Mashed Potatoes with sauteed onions and greens


This is a great comfort food sort of a dish. It's easy to prepare and came in at under half an hour prep time, which is nice. I purposely left out "turnips" in the title because I thought I didn't like turnips, but it turns out that they blend very nicely into this dish and they were quite tasty. Deborah Madison says that this can also be a summer dish, especially when farmers markets have sweet little turnips with their greens. The dish uses the turnip greens, but I made it with chard since the turnips I bought didn't have the greens attached. She recommended broccoli rabe in place of the turnip greens, but I couldn't find those either. I think most any greens will do.

Here's how to get started

Peel 4 russet potatoes (about 2 pounds) and cut them into chunks. Peel 3/4 pound turnips (8 to 10 small ones or a few larger ones.) Put them in a pot, cover with cold water, add 2 t. salt and 1 thyme sprig. Bring to a boil and cook uncovered for 20 - 25 minutes.

While those are cooking, slice 2 onions and saute them in 1 T. butter plus 2 t. olive oil (or whatever combination you like.) Cook over medium-high heat, stirring frequently, until golden and tender - about 15 minutes. Season with salt and pepper.

While that is cooking, wash and trim the greens. Cook in boiling salted water until tender, about 8 minutes. Drain and add the greens to the pan with the onions.

When the potatoes and turnips are done, scoop them out of the pot into a bowl. Mix in 3 ounces of goat cheese and some butter to taste (I used 2 T.). Add salt and pepper to taste.
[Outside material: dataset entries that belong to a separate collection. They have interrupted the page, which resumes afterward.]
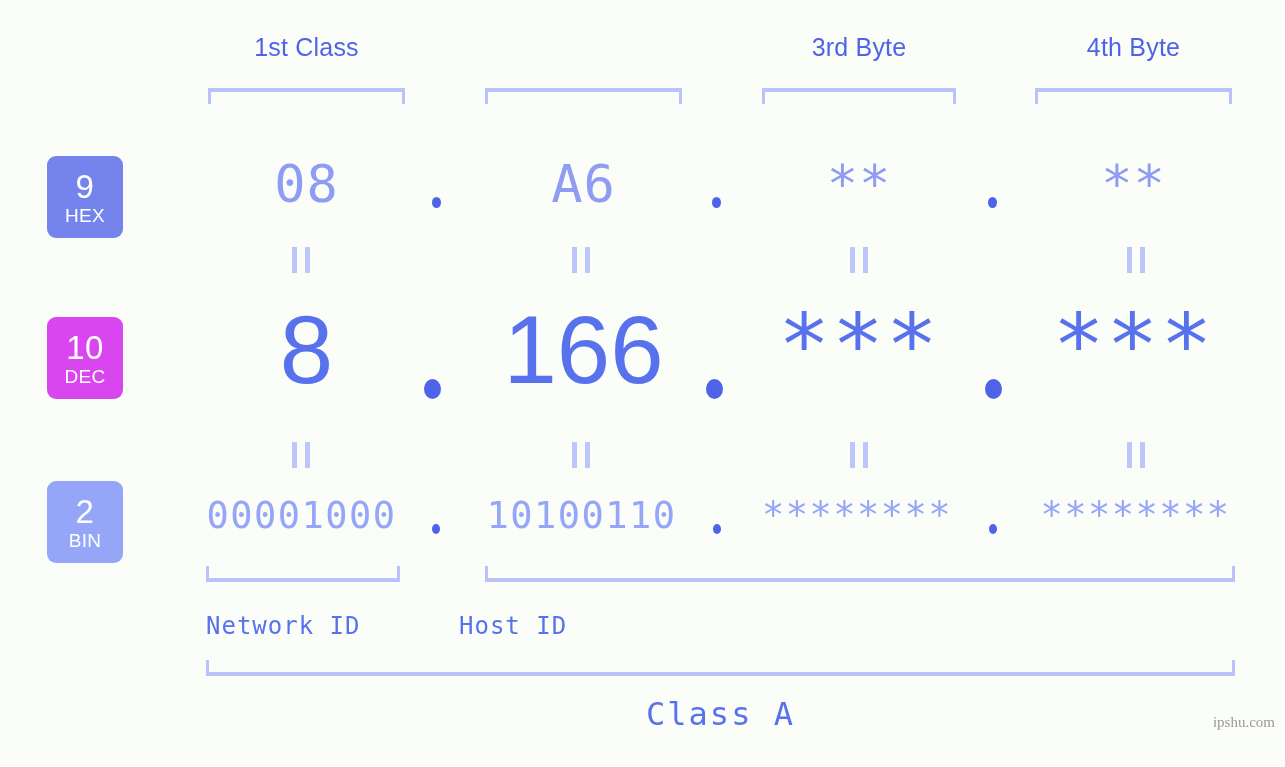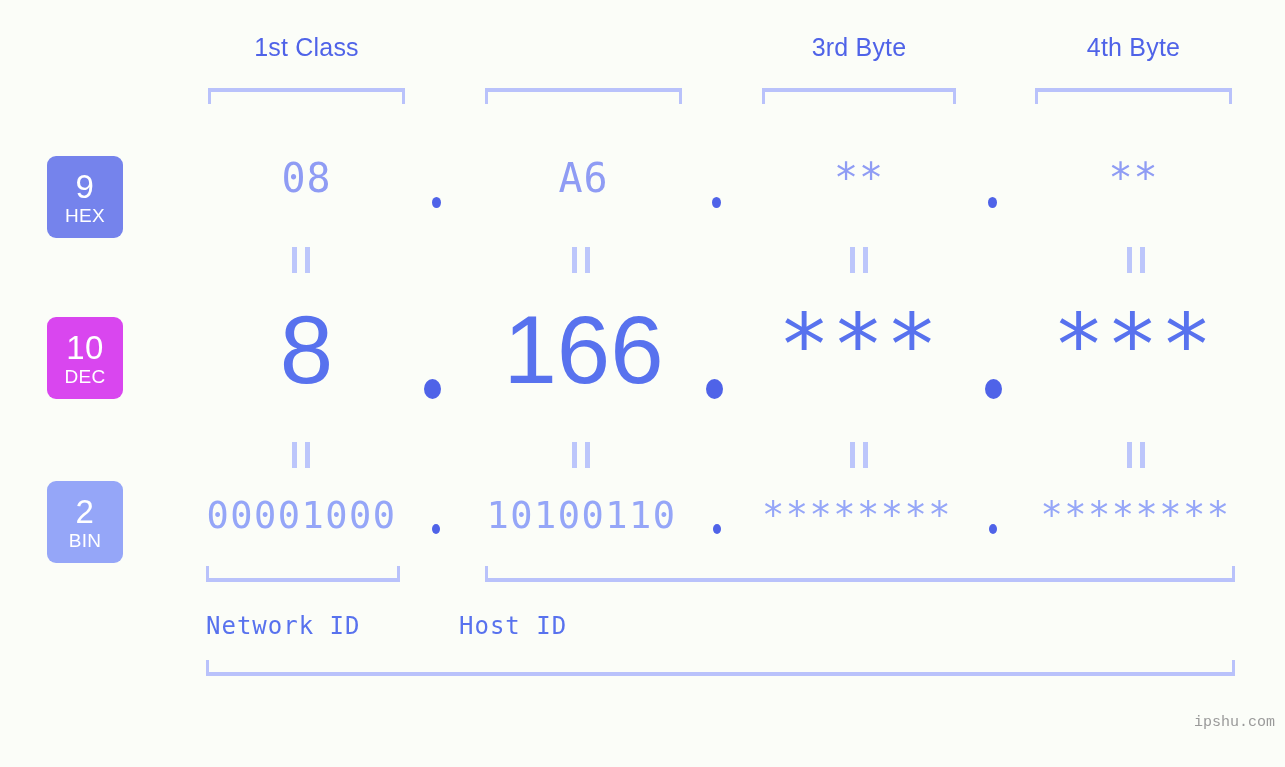--- a/index.html
+++ b/index.html
@@ -97,7 +97,7 @@
   
   .hex-val {
     top: 158px;
-    font-size: 40px;
+    font-size: 52px;
     color: #8f9cf4;
     font-family: "DejaVu Sans Mono", monospace;
     letter-spacing: 1px;

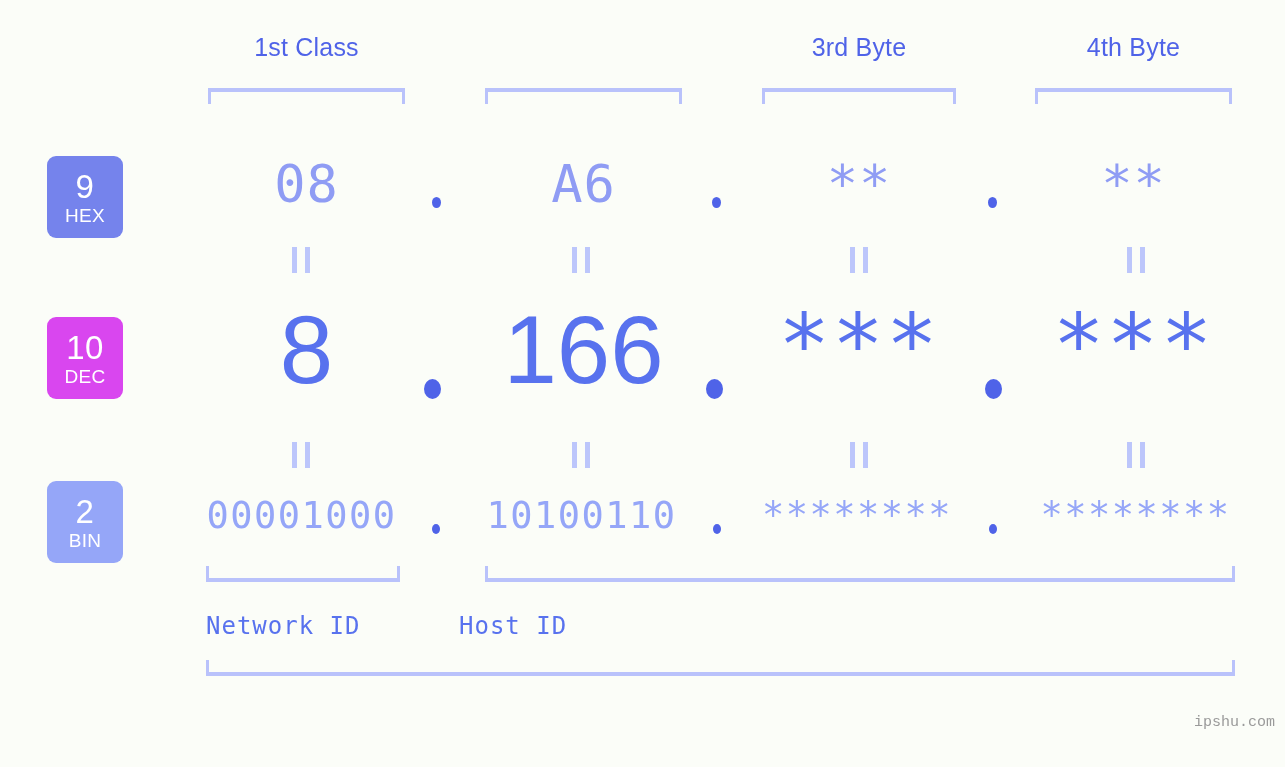--- a/index.html
+++ b/index.html
@@ -285,6 +285,7 @@
   <div class="id-label" style="left:459px; width:750px;">Host ID</div>
 
   <div class="bracket-bottom" style="left:206px; top:660px; width:1029px;"></div>
+  <div id="class-label">Class A</div>
 
   <div id="watermark">ipshu.com</div>
 

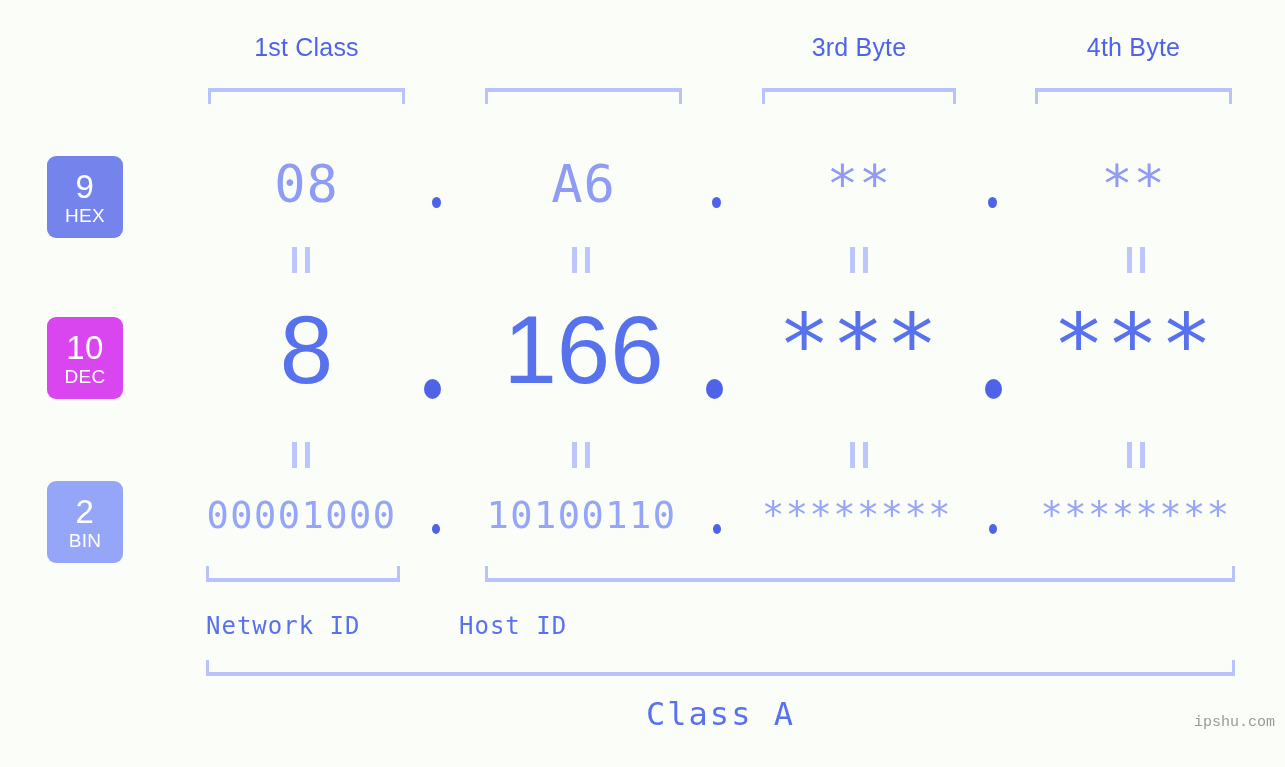--- a/index.html
+++ b/index.html
@@ -189,7 +189,7 @@
     top: 714px;
     font-size: 15px;
     color: #9a9a9a;
-    font-family: Liberation Mono, monospace;
+    font-family: Liberation Serif, serif;
     letter-spacing: 0px;
   }
 </style>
To serve, mound the mashed veggies on a platter, and smother it with the onions and greens.

Cost to Prepare
2 pounds potatoes - $1.00
3/4 pound turnips - $2.00
3 oz. goat cheese - $4.50
2 onions - $1.50
turnip greens - free if you buy them attached to the turnips OR
chard or other greens - $2.50
salt, pepper, butter, oil, 1 thyme sprig - negligible
TOTAL for 4 people - $11.50

I actually didn't use all the goat cheese, so that made the dish less expensive.

2 comments:

  1. Lois -

    I just love what you are doing for here! I am also a member of Singing Frog's Farm CSA, and your recipes are very helpful to my family.

    I listed your website as a resource to all local Sonoma County families (see Hearth and Home blogrool) on my family website www.Sono-Ma.com.

    Thanks!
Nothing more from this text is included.